Во всей той мере, в какой оптимальная мораль не зависит от переменных
параметров, она определяется только постоянными: внутренней природой человека
и неизменяемыми общественными связями. Как именно определяется, это отчасти
было уже рассмотрено по ходу варьирования. Подробный анализ, базирующийся на
пристальном изучении внутренней природы и неизменных общественных связей, может
составить содержание многих объемистых исследований.

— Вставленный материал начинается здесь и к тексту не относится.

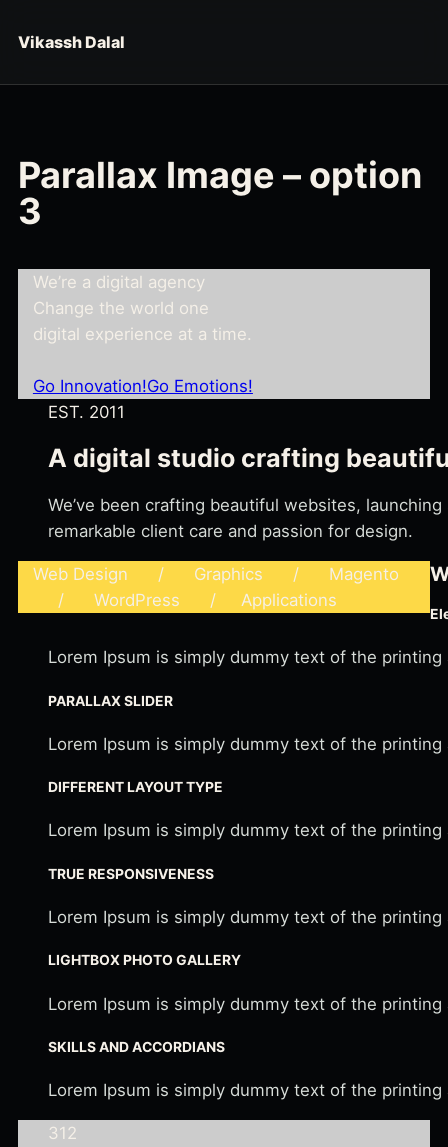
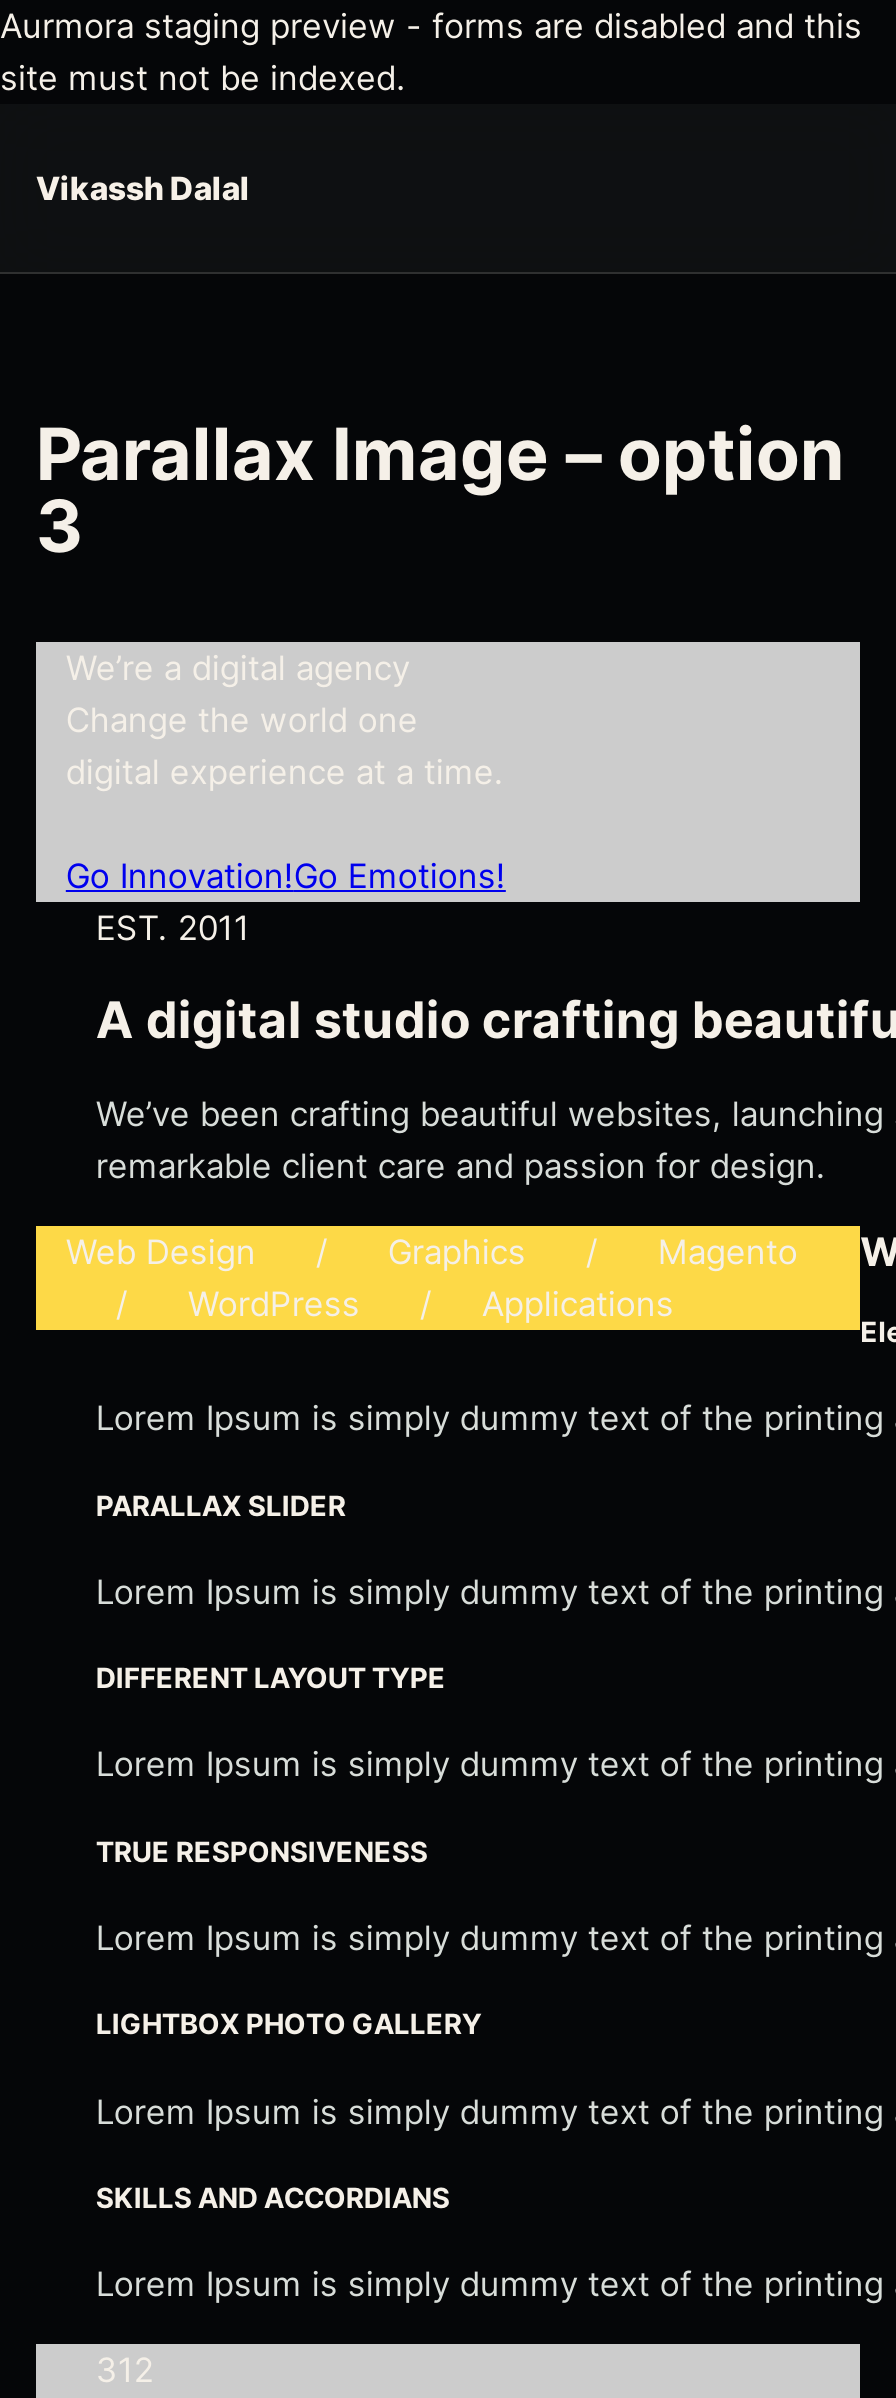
+ Aurmora staging preview - forms are disabled and this
+ site must not be indexed.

Цель моей работы — дать
лишь общую картину и метод исследования, показав заодно, в чем ошибочность
основных ныне существующих подходов.
В заключение я ухочу остановиться на значимости этической теории для общества,
на примерах тех трагических последствий, к которым приводили ошибки в ней в
человеческой истории.
Сталинские лагеря и истребление 40—60 миллионов невинных людей явились
следствием замены- марксизмом справедливости вообще пролетарской
справедливостью.
Вторая мировая война с гибелью 40 миллионов людей, с сознательным истреблением
6 миллионов евреев, с неисчислимыми бедствиями для всех народов Европы и
немецкого прежде всего, явилась следствием того, что этот народ принял фашизм
и его моральную теорию, основанную на культе сильной личности, которой все
можно, и на культе избранного народа, состоящего целиком из сильных личностей.
Наконец, необычная бездуховность, отчуждение, неуважение к Человеку,
характеризующее современную жизнь Западного общества, приведшие к ощущениям
разочарования, безразличия и безнадежности, несмотря на высокий, как никогда,
жизненный уровень и возможности развлечения даруемые техникой, является
следствием так называемой «новой ментальности», базирующейся на
экзистенциализме с его отрицанием морали и проповедью неограниченной свободы.